[Modification records]
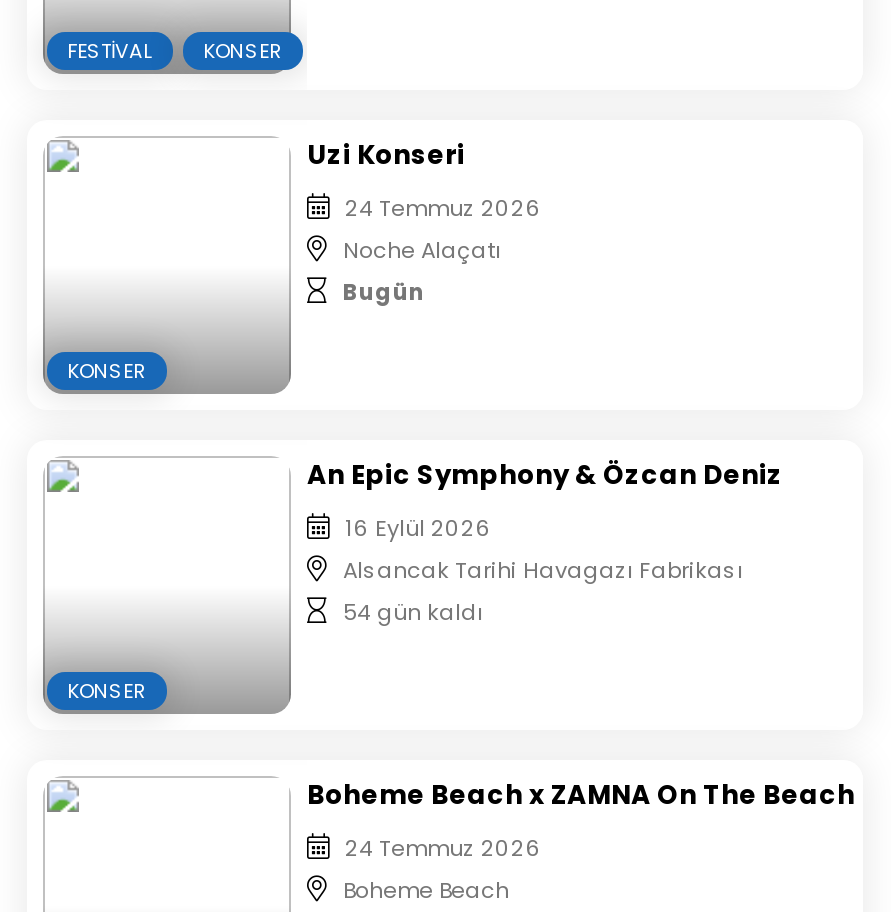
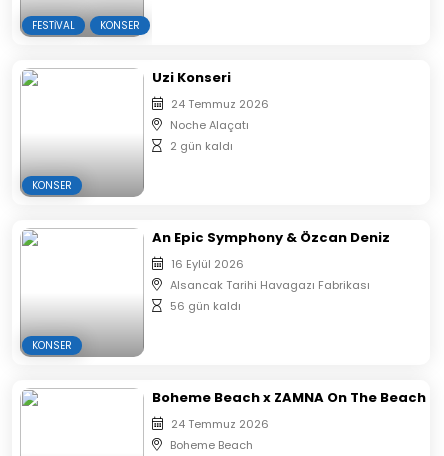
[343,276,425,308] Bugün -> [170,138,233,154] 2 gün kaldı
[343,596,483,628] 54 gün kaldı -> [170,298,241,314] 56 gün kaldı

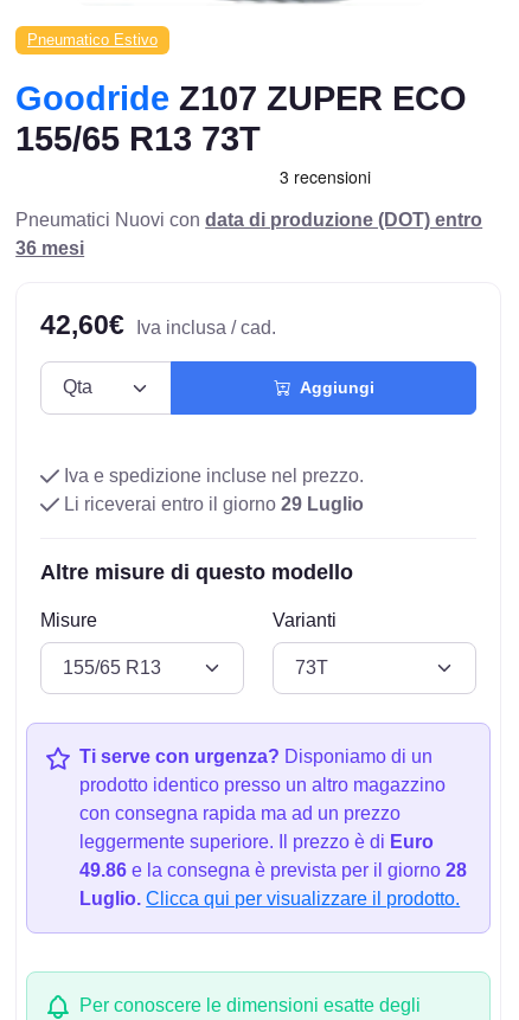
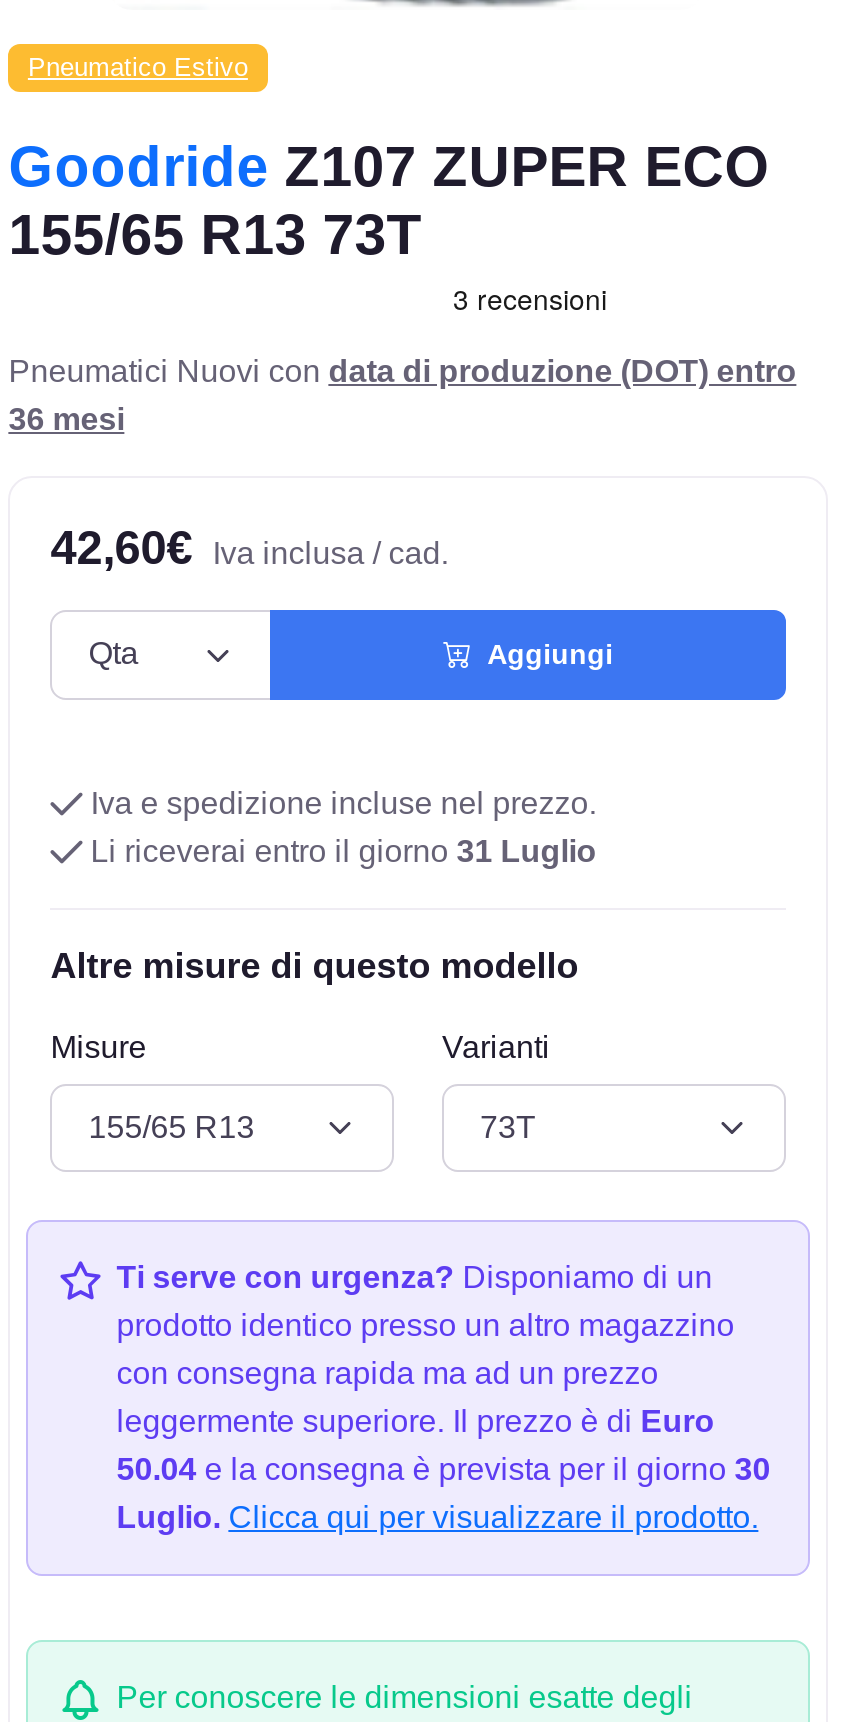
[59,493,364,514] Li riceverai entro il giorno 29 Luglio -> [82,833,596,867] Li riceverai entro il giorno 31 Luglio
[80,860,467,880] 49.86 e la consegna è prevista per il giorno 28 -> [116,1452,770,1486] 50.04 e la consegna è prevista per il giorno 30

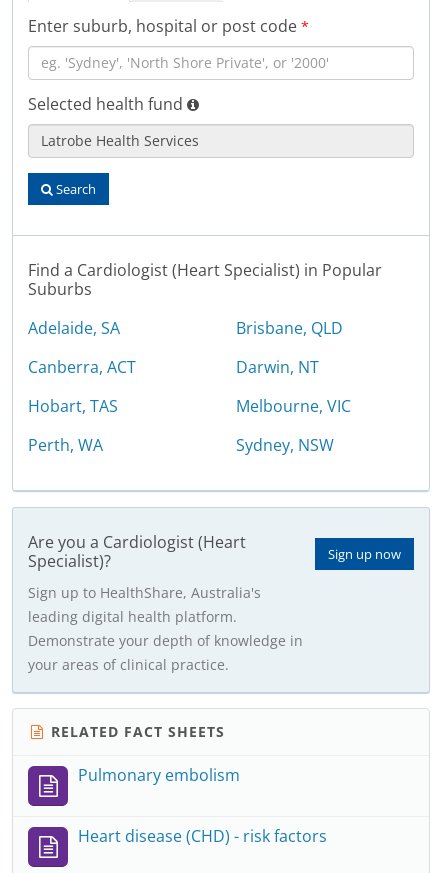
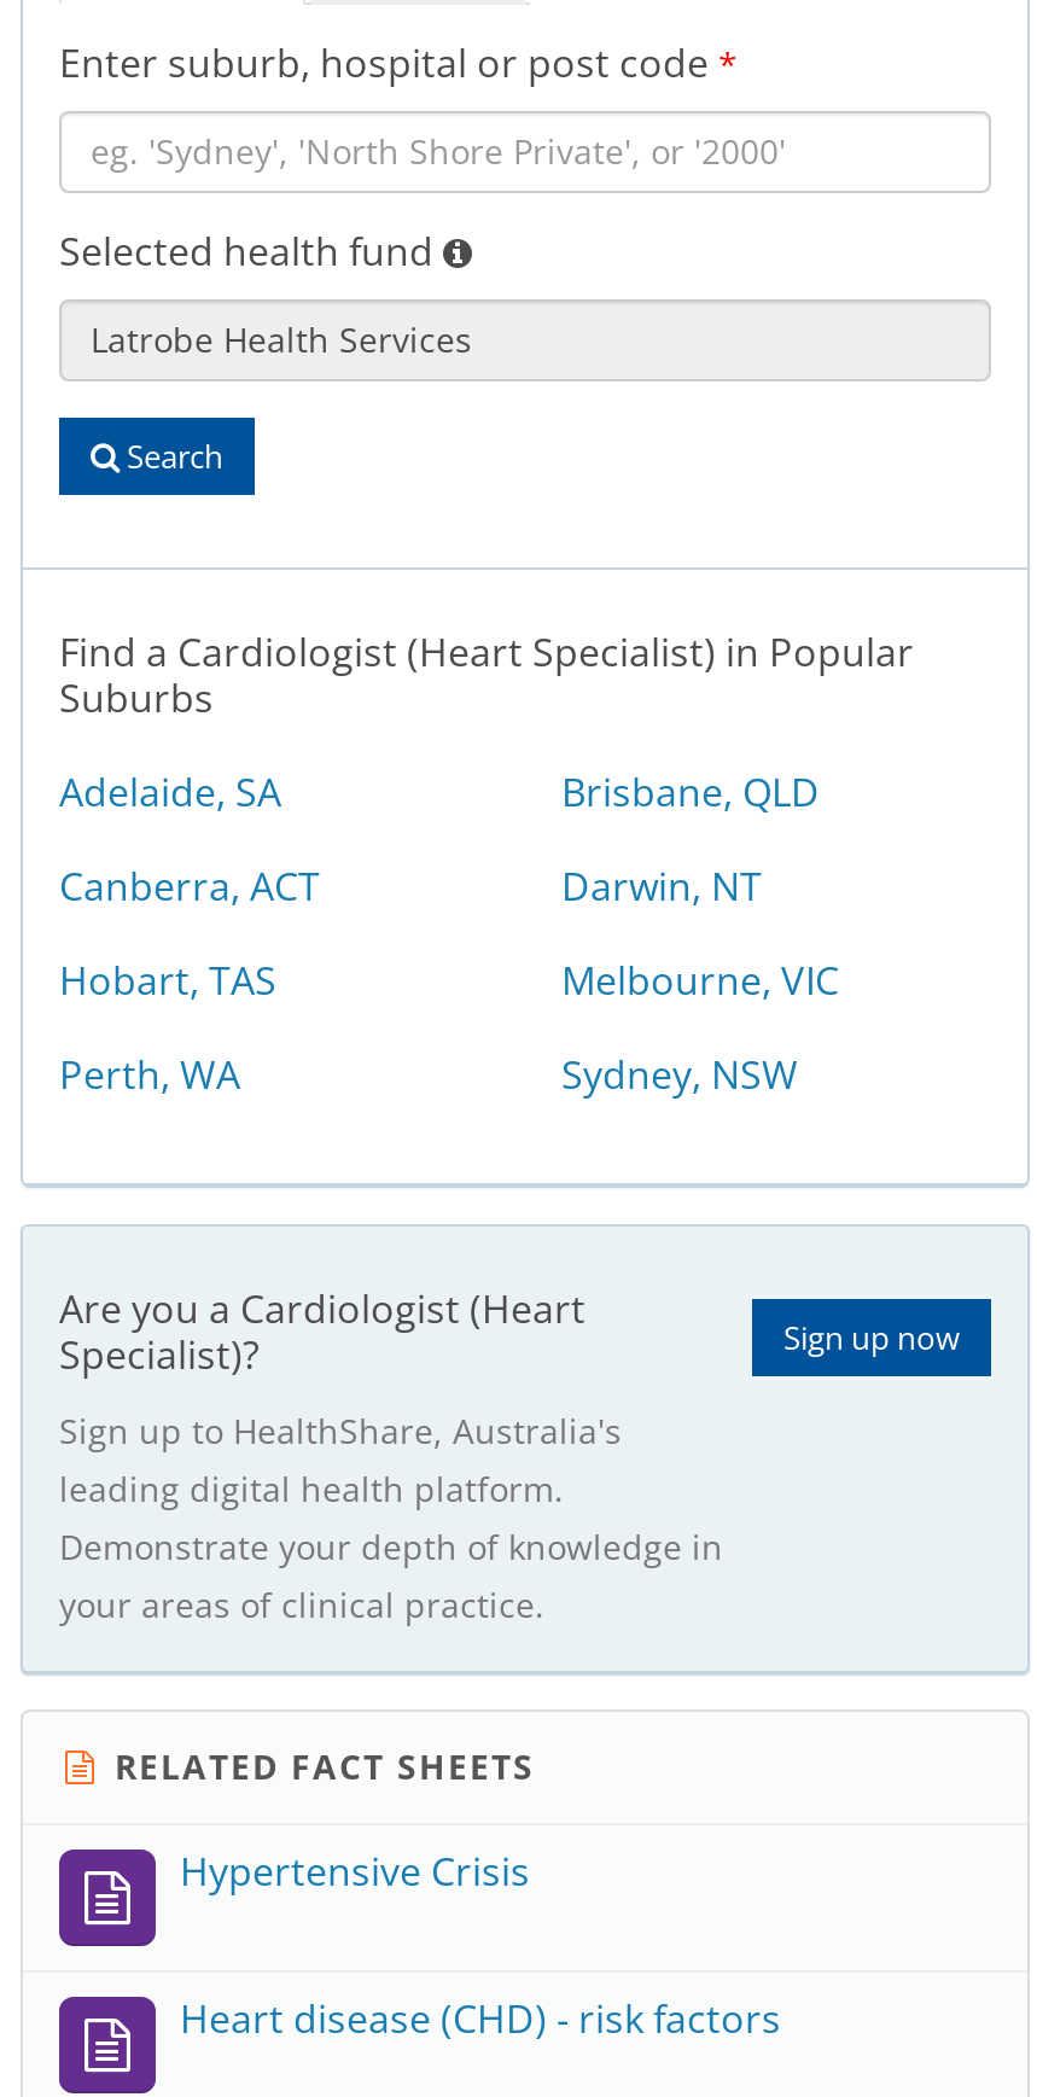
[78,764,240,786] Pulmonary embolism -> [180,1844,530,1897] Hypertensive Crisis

Task goal:
Only the pictures are to be excluded; all other parts of the records above are to be given exactly.

Result:
[343,276,425,308] Bugün -> [170,138,233,154] 2 gün kaldı
[343,596,483,628] 54 gün kaldı -> [170,298,241,314] 56 gün kaldı

[59,493,364,514] Li riceverai entro il giorno 29 Luglio -> [82,833,596,867] Li riceverai entro il giorno 31 Luglio
[80,860,467,880] 49.86 e la consegna è prevista per il giorno 28 -> [116,1452,770,1486] 50.04 e la consegna è prevista per il giorno 30

[78,764,240,786] Pulmonary embolism -> [180,1844,530,1897] Hypertensive Crisis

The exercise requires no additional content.